Output exactly the lines below, starting with the line that has "and WGPU animations" and going on through the line that has "- Orbit Studio: WYSIWYG", both included, and no other lines.

----- Supplied entries

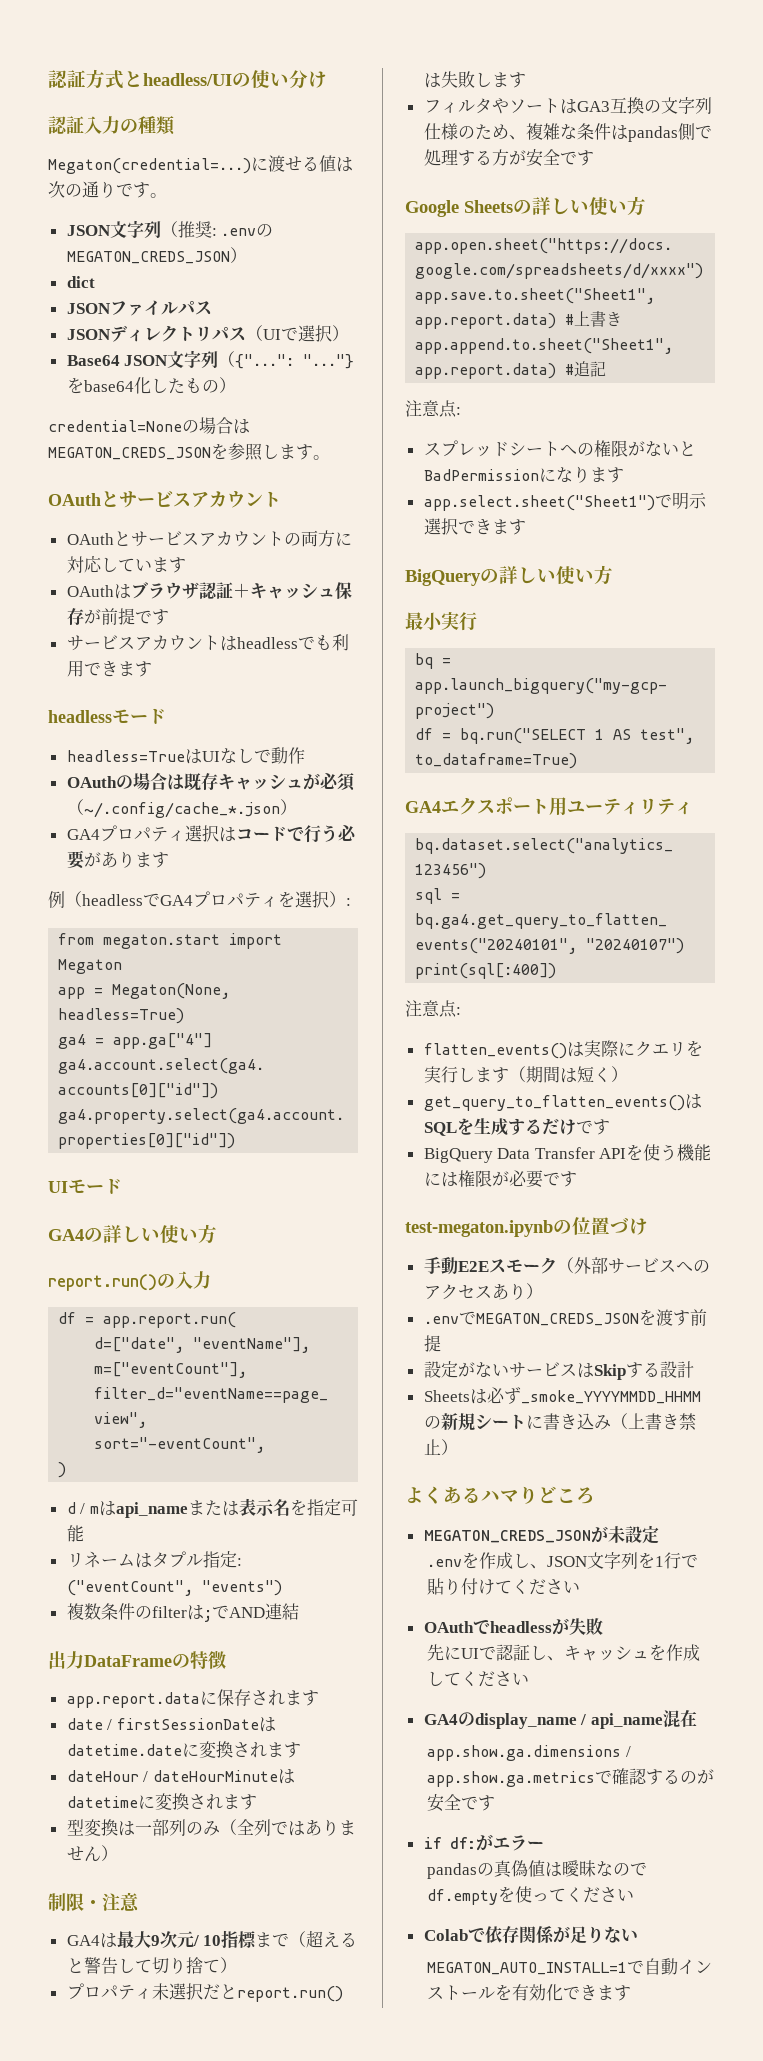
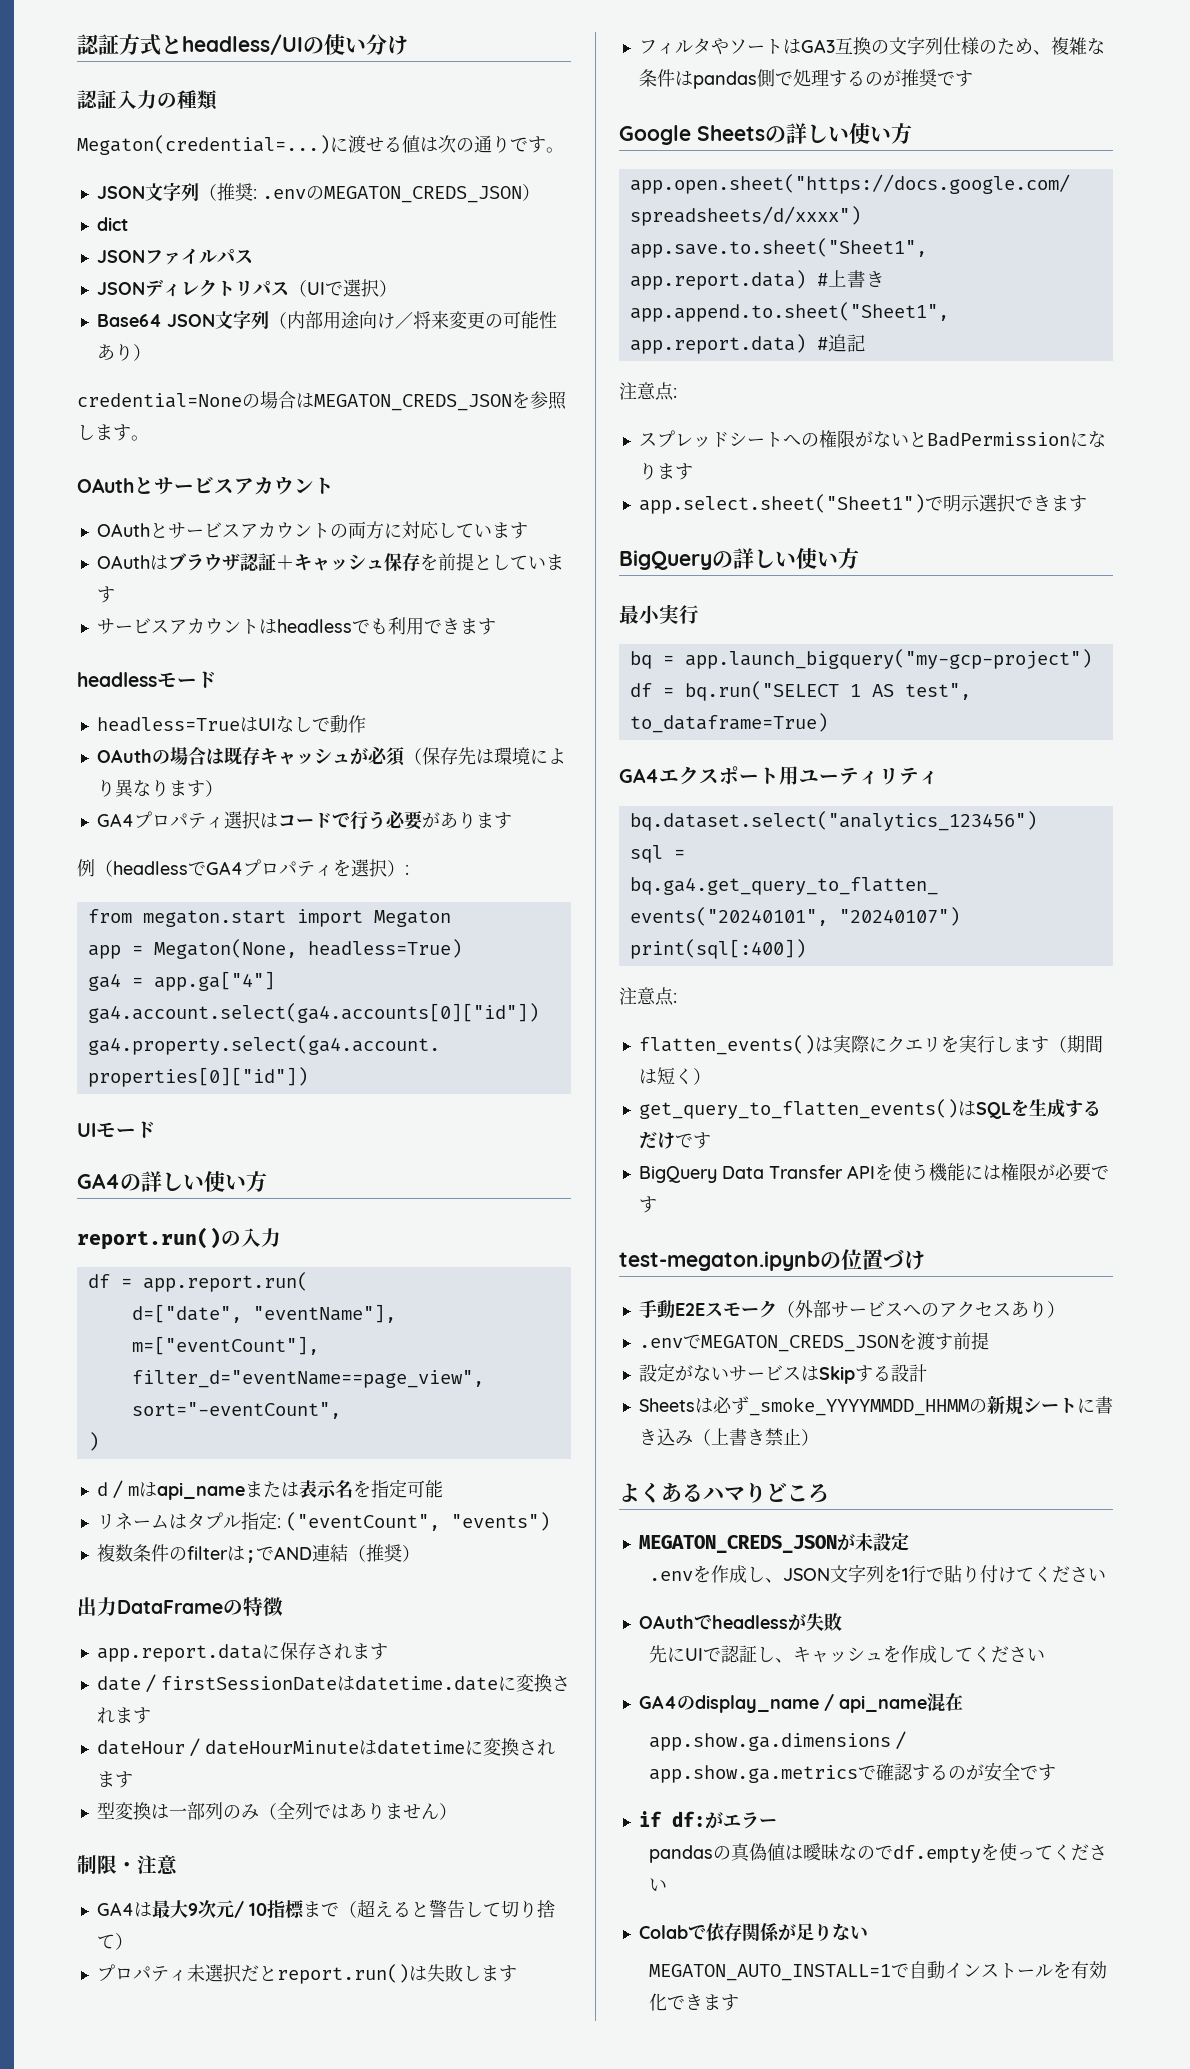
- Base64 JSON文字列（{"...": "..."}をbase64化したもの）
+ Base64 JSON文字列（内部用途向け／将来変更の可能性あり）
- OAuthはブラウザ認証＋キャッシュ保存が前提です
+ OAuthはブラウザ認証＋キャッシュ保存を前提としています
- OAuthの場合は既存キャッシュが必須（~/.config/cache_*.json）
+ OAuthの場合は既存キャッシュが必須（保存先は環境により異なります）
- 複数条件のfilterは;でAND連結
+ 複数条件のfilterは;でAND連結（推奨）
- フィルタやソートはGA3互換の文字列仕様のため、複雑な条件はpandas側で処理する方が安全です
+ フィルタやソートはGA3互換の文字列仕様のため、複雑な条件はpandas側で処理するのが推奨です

----------
----- Supplied entries

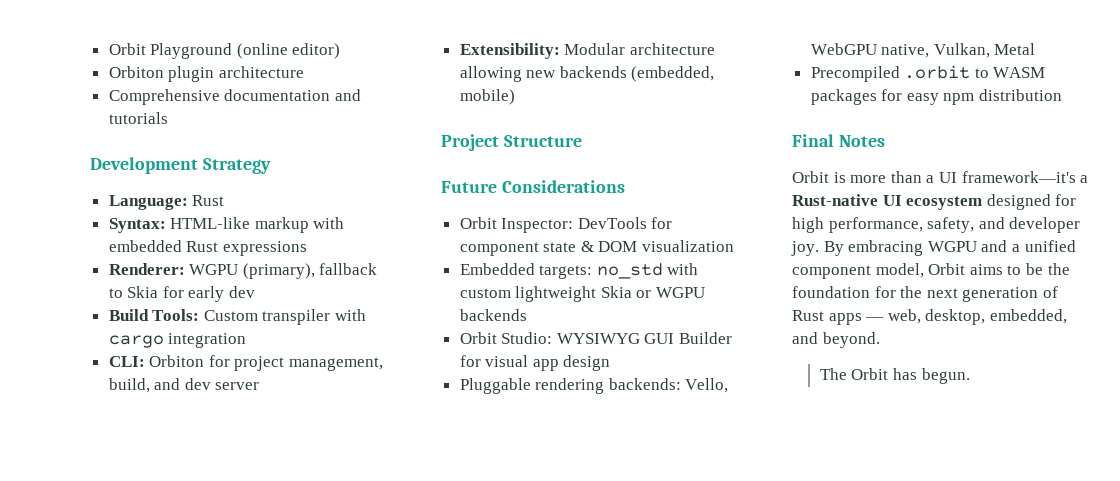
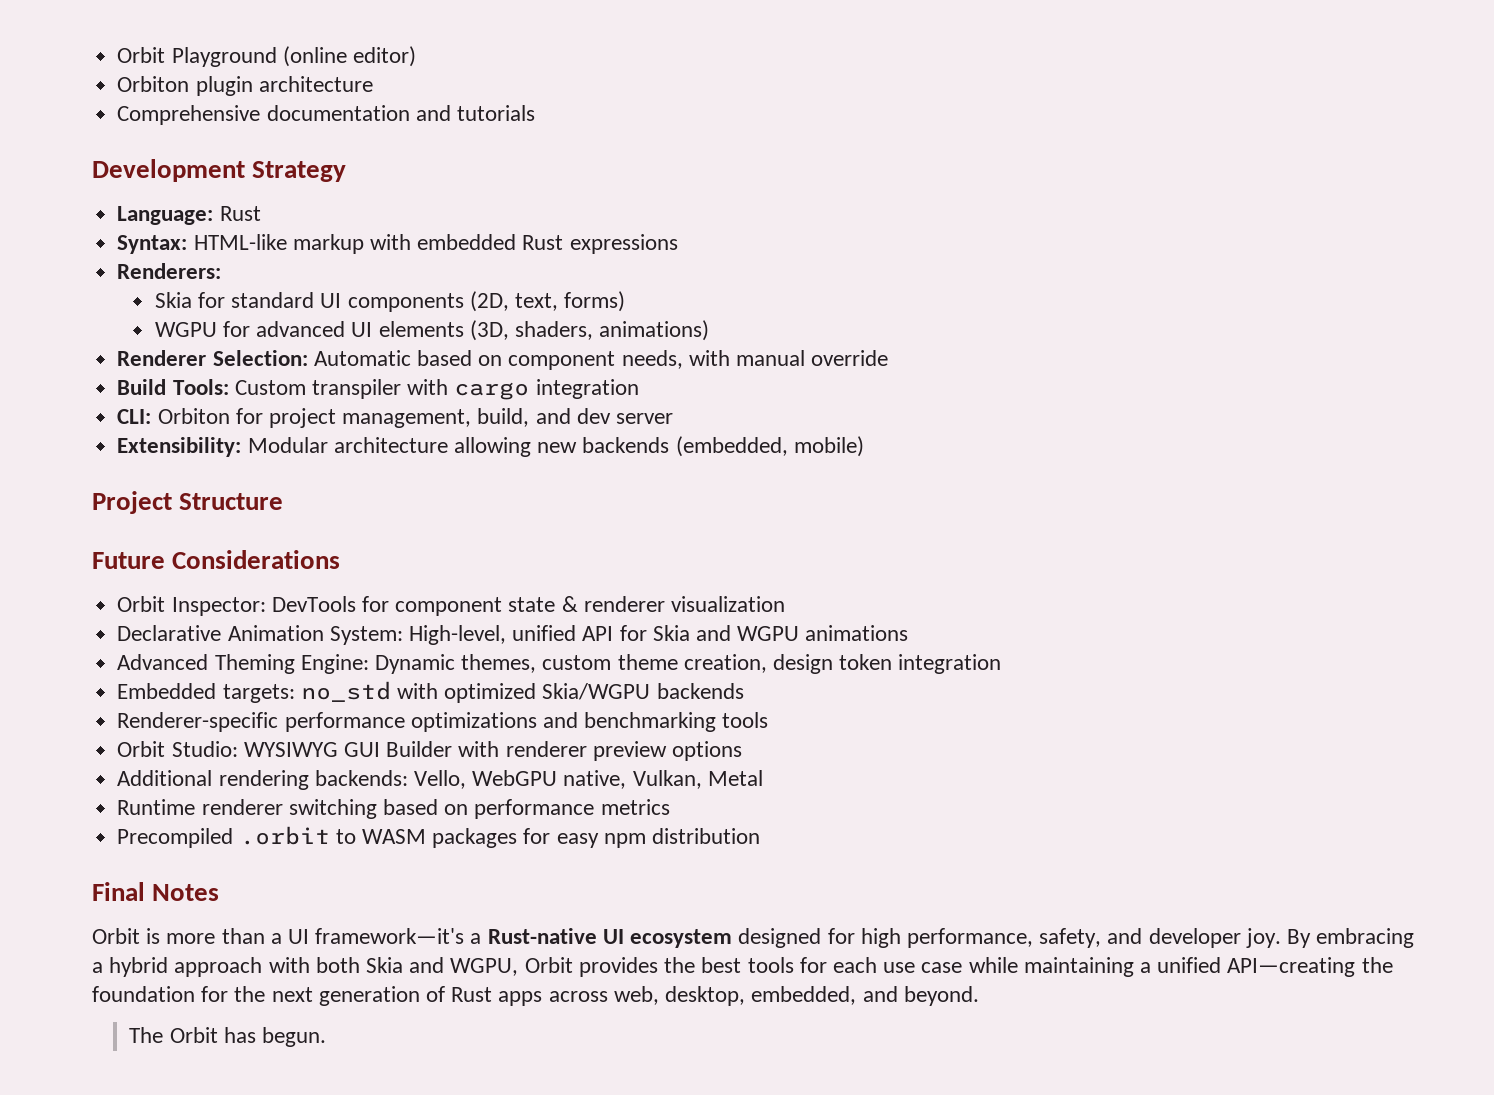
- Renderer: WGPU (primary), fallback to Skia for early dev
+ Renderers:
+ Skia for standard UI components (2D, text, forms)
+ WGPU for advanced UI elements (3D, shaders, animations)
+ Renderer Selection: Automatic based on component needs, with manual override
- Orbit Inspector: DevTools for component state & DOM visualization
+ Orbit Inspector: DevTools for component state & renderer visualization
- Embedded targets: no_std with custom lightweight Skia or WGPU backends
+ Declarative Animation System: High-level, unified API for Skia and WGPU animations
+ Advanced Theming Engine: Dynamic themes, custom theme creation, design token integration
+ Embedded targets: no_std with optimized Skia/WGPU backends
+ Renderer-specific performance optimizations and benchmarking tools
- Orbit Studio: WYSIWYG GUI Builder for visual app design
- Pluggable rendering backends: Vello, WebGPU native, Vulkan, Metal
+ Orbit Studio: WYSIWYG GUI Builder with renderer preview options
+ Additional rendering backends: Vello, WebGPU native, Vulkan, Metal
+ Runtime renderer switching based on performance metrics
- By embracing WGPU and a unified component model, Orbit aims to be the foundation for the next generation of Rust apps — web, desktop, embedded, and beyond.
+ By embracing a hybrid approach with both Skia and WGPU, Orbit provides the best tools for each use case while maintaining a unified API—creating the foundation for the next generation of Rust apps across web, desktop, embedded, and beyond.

----------

▶ **Answer section**
+ Declarative Animation System: High-level, unified API for Skia and WGPU animations
+ Advanced Theming Engine: Dynamic themes, custom theme creation, design token integration
+ Embedded targets: no_std with optimized Skia/WGPU backends
+ Renderer-specific performance optimizations and benchmarking tools
- Orbit Studio: WYSIWYG GUI Builder for visual app design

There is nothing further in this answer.